- **Action item**
Consider the records below. How many of their lines include the word "font"? State the number and nothing else.

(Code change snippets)
==================================================

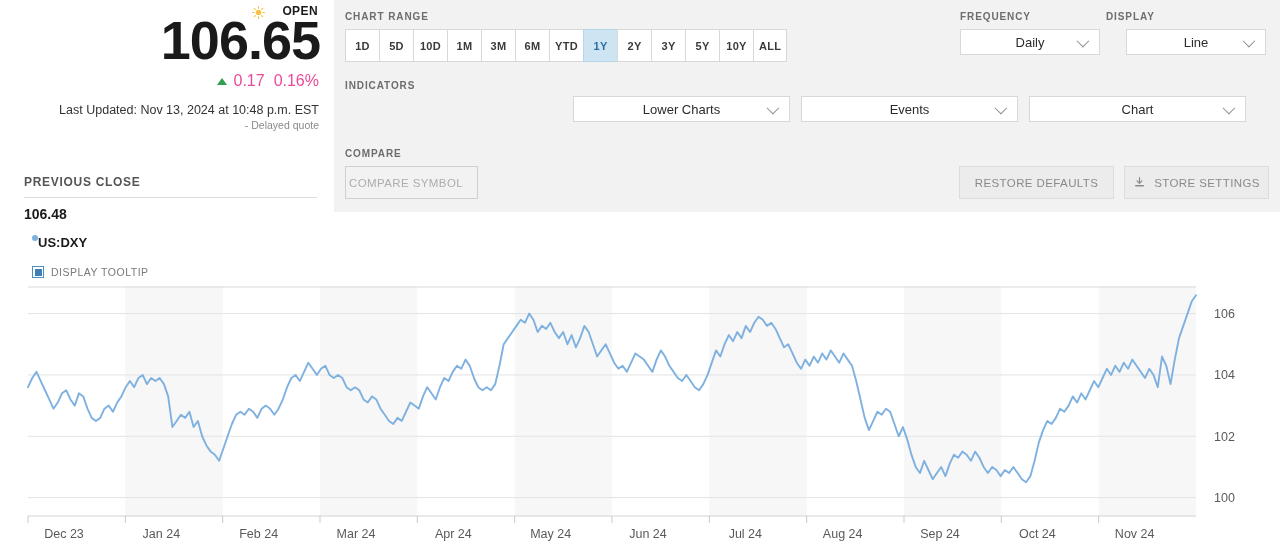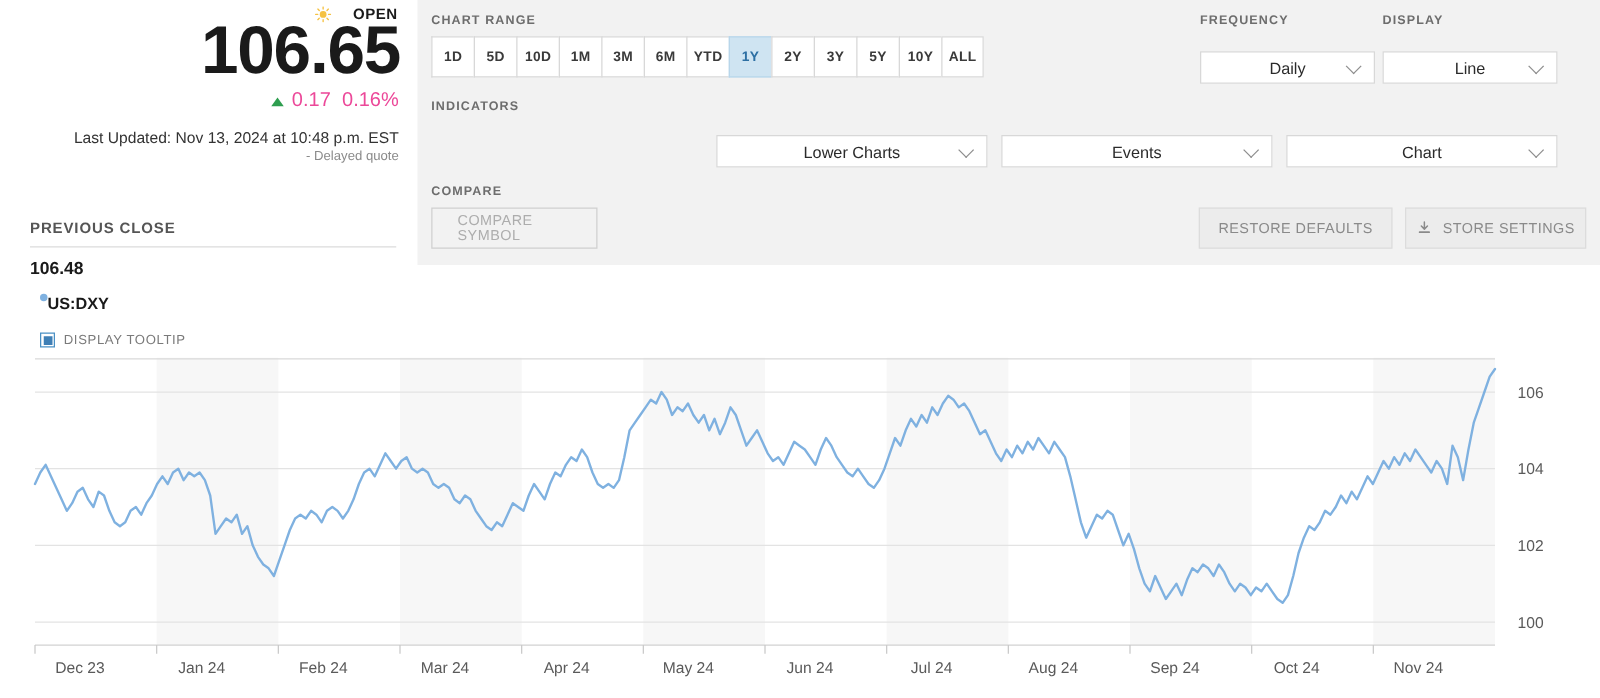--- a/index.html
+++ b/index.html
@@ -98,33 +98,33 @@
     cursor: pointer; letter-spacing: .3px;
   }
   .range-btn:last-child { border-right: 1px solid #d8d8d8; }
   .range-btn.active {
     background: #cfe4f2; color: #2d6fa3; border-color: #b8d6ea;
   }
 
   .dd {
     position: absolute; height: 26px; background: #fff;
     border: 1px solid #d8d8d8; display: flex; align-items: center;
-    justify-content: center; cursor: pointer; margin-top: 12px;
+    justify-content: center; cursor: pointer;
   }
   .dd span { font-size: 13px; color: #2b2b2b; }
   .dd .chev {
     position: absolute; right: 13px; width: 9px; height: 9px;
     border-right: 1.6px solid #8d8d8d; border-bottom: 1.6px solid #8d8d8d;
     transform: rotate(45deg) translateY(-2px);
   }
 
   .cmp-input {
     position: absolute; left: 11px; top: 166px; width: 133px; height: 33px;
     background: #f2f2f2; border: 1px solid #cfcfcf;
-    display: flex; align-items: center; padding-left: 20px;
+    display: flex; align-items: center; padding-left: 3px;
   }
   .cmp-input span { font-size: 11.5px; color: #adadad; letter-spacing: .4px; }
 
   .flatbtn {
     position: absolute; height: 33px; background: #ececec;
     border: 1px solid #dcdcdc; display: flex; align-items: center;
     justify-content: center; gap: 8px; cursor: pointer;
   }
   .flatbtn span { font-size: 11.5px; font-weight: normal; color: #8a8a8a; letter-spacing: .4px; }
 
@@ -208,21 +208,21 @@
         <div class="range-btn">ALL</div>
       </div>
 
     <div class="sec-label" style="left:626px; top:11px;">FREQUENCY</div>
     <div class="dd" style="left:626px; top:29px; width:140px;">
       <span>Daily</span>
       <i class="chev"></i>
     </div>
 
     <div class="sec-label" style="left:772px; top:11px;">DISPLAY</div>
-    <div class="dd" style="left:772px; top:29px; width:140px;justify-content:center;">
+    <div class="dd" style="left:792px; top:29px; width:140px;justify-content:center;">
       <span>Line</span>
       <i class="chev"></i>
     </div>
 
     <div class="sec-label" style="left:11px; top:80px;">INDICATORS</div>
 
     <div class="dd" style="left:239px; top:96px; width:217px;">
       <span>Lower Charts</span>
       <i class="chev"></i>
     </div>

==================================================

- **Written answer**
3